- **WHAT THE TASK ASKS**
Go through the data and copy each line where the word "decoder" shows up.
:::::
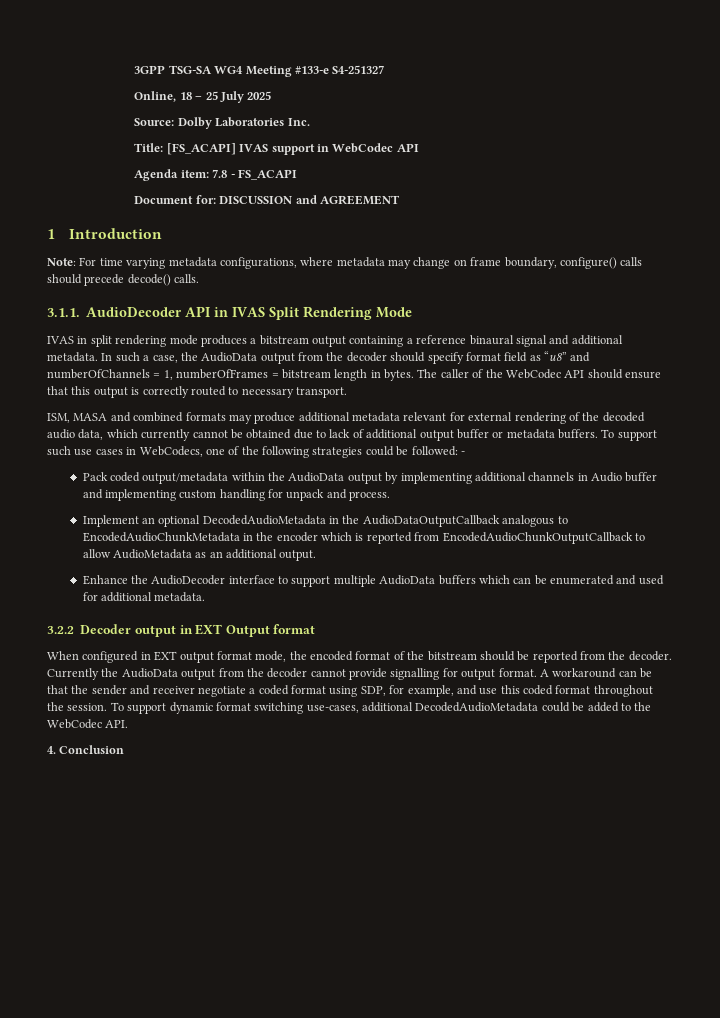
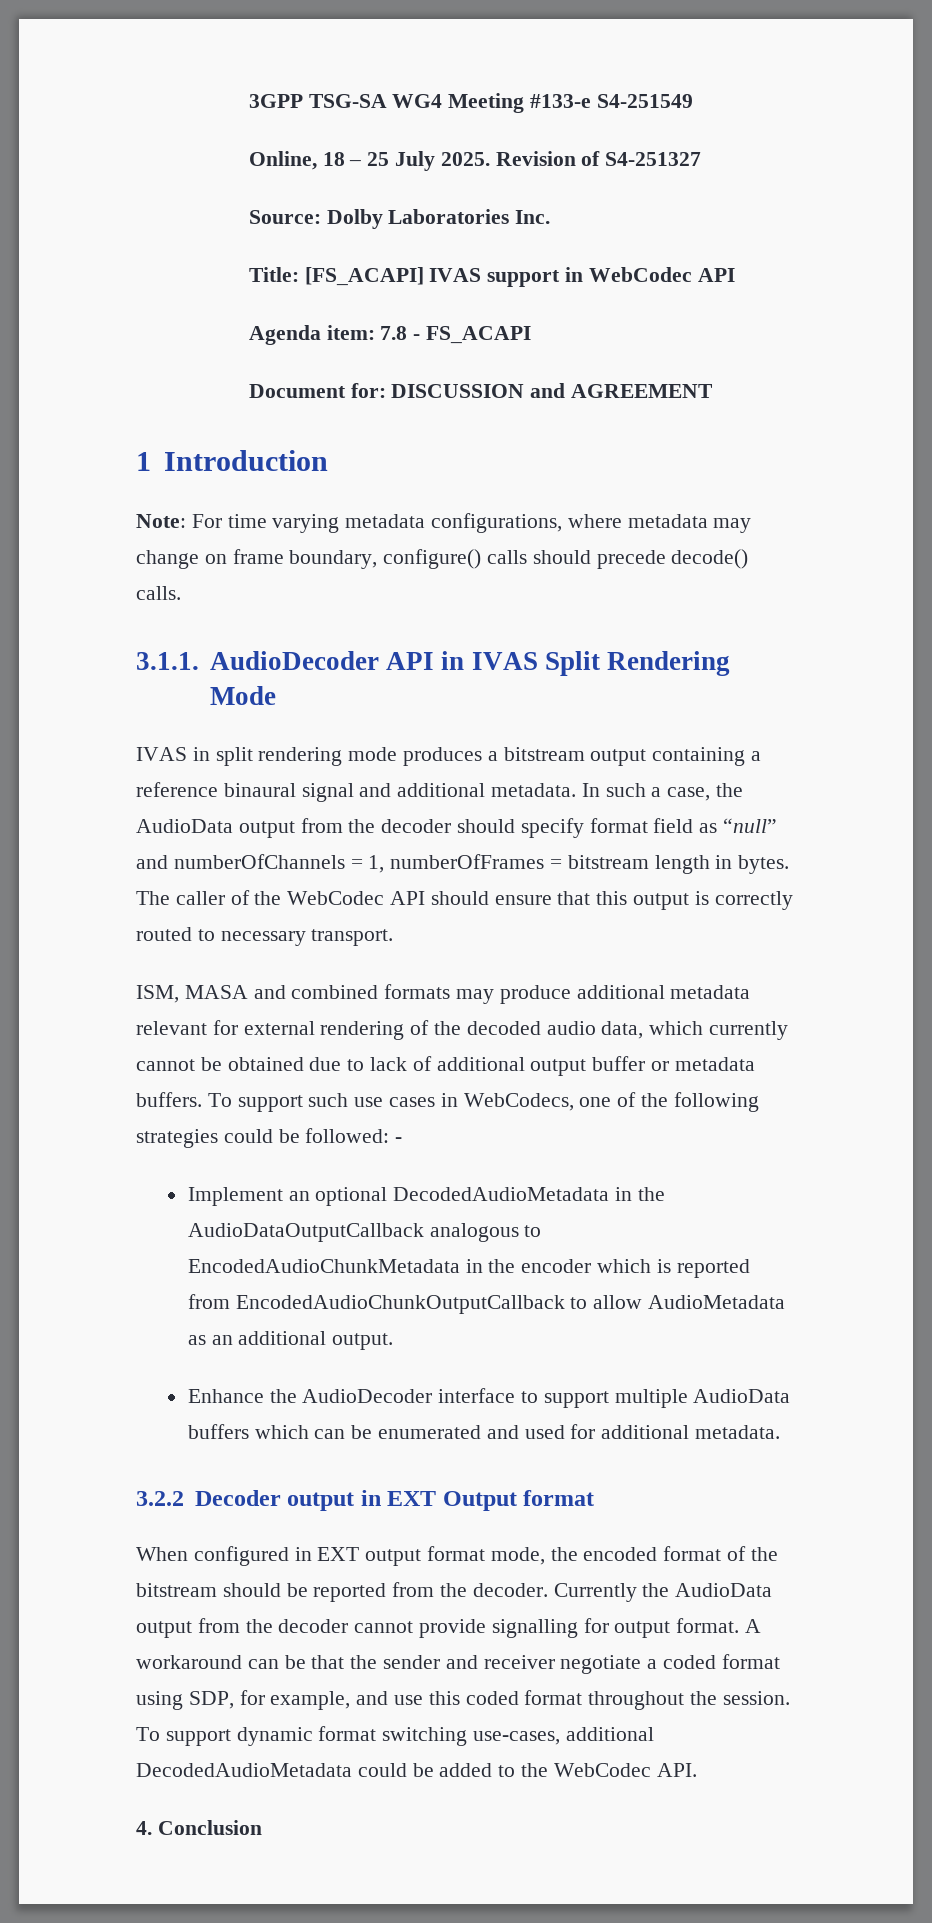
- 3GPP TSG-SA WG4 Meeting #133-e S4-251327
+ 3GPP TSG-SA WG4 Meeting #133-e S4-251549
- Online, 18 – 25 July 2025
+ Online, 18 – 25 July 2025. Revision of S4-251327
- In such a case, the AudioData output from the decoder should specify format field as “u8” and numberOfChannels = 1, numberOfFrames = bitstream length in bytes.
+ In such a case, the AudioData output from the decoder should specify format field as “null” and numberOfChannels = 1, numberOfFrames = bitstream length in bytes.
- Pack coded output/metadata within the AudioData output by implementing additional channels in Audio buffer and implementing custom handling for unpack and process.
:::::
- **ANSWER TO THE PROBLEM**
- In such a case, the AudioData output from the decoder should specify format field as “u8” and numberOfChannels = 1, numberOfFrames = bitstream length in bytes.
+ In such a case, the AudioData output from the decoder should specify format field as “null” and numberOfChannels = 1, numberOfFrames = bitstream length in bytes.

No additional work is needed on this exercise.